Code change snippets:
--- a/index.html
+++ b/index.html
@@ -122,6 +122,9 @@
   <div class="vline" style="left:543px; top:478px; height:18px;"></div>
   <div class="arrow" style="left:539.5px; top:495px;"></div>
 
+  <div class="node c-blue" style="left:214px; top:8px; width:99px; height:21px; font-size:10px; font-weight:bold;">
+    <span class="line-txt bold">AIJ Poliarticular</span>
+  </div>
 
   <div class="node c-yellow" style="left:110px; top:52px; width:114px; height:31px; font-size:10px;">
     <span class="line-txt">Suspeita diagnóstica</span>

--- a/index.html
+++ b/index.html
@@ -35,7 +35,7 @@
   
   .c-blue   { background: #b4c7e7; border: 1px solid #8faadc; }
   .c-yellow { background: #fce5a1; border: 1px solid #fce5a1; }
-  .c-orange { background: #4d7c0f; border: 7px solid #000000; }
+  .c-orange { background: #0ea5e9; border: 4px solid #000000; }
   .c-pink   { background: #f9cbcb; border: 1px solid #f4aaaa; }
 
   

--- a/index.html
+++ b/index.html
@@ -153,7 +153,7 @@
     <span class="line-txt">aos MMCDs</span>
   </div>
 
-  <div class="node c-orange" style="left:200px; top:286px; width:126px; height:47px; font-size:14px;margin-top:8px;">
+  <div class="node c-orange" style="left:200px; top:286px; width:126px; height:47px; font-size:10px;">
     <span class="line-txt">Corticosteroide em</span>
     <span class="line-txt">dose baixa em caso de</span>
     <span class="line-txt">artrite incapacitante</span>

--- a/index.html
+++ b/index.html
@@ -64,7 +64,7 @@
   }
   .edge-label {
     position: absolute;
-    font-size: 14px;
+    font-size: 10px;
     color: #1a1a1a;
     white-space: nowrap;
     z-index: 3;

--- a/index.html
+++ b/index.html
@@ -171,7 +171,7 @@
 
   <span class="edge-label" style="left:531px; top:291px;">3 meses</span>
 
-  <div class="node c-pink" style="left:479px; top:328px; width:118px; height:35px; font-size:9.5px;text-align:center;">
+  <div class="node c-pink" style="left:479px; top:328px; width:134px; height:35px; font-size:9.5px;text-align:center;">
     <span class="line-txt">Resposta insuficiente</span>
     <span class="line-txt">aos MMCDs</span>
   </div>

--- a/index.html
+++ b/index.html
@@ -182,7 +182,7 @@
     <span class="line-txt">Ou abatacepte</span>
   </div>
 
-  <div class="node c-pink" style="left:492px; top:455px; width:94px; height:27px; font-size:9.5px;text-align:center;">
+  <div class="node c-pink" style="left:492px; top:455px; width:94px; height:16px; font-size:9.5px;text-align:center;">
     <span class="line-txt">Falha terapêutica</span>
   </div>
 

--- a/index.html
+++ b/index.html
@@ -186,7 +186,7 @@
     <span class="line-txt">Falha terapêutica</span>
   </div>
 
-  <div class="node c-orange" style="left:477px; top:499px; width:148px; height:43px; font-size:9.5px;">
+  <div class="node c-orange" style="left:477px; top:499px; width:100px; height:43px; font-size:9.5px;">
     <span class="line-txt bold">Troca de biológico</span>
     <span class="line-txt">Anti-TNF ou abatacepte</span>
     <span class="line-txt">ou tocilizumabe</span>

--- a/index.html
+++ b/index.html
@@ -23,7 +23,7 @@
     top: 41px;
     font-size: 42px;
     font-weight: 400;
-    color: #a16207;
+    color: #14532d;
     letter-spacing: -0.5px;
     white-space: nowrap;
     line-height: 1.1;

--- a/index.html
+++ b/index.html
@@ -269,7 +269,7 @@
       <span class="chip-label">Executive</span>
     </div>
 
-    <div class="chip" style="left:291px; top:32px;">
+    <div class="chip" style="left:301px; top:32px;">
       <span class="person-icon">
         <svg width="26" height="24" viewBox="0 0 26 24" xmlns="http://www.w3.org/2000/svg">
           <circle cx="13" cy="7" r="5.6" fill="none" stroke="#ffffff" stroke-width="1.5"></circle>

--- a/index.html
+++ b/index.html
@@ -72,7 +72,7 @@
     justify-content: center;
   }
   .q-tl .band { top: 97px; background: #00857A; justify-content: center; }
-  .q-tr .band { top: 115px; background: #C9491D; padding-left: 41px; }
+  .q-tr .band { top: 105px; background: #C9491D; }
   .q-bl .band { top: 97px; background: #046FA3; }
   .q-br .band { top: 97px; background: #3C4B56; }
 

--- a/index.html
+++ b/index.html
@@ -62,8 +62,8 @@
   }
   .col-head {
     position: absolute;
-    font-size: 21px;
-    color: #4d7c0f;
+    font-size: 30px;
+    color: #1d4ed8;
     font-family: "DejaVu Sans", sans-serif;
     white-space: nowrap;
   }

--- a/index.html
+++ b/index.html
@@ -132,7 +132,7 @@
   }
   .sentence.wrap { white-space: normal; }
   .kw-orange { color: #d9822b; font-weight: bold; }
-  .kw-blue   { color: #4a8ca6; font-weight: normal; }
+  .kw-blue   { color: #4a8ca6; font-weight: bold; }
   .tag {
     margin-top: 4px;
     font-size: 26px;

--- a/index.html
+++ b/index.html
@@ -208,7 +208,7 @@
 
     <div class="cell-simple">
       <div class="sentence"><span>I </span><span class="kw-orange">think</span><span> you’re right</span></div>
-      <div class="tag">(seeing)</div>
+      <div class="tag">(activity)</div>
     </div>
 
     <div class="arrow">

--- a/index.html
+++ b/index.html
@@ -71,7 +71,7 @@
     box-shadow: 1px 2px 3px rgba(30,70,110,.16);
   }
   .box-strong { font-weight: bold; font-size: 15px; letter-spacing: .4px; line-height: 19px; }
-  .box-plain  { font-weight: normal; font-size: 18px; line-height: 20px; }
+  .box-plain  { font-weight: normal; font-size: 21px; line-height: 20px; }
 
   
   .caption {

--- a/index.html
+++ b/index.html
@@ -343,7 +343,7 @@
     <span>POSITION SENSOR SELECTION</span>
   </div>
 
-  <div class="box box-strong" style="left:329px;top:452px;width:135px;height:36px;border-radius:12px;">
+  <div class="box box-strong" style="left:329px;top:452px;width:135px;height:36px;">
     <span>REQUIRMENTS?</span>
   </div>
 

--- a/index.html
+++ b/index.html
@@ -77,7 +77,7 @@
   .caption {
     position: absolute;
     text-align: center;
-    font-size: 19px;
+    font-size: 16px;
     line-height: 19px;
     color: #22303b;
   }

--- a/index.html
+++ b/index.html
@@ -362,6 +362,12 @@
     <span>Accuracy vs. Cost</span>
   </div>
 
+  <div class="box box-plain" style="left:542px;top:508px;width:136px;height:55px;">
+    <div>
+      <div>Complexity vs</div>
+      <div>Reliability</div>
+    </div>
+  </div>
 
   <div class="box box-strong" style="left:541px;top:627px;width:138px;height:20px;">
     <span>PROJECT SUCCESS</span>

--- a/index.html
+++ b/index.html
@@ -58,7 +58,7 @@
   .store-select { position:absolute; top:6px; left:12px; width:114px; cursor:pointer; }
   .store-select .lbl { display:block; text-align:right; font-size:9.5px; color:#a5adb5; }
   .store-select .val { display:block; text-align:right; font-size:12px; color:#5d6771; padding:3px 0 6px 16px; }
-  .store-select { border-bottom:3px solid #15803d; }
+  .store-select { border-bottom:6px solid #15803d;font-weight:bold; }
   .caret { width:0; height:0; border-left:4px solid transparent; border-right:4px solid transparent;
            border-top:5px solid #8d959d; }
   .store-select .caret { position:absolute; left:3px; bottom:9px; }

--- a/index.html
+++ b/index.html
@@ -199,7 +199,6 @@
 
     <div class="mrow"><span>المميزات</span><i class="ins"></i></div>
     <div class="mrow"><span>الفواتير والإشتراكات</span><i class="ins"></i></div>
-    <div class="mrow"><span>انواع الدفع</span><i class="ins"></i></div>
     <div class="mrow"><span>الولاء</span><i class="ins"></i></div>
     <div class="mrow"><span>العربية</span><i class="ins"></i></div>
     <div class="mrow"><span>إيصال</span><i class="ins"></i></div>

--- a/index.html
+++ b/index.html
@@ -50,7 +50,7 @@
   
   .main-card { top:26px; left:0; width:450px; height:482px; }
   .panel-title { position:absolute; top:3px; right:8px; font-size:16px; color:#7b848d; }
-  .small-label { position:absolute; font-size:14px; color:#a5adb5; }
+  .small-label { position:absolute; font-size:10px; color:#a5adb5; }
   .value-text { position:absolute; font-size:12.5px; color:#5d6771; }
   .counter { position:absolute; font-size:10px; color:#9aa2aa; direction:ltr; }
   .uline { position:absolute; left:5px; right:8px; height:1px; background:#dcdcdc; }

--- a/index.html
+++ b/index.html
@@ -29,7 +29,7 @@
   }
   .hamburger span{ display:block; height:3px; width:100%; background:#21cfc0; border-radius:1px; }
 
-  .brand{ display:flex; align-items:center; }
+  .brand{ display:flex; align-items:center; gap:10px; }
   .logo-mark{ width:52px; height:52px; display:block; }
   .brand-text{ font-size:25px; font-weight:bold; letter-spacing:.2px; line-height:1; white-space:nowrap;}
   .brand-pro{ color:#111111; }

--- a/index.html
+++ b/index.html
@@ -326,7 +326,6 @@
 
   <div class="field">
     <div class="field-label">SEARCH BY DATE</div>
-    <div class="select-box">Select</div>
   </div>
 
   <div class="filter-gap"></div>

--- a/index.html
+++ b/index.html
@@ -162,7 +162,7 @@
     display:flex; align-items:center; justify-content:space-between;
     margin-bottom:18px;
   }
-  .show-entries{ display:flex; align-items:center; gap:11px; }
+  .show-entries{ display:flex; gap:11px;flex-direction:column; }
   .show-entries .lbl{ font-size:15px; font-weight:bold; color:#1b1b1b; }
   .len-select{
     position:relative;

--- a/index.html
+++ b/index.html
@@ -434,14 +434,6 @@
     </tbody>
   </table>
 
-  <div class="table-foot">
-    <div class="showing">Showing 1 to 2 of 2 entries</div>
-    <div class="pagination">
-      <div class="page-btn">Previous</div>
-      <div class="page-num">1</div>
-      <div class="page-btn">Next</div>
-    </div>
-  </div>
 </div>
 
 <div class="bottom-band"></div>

#### Exercise
Filter the lines above, keeping each one that contains the string "radius".

#### Output for this task
-  <div class="box box-strong" style="left:329px;top:452px;width:135px;height:36px;border-radius:12px;">
   .hamburger span{ display:block; height:3px; width:100%; background:#21cfc0; border-radius:1px; }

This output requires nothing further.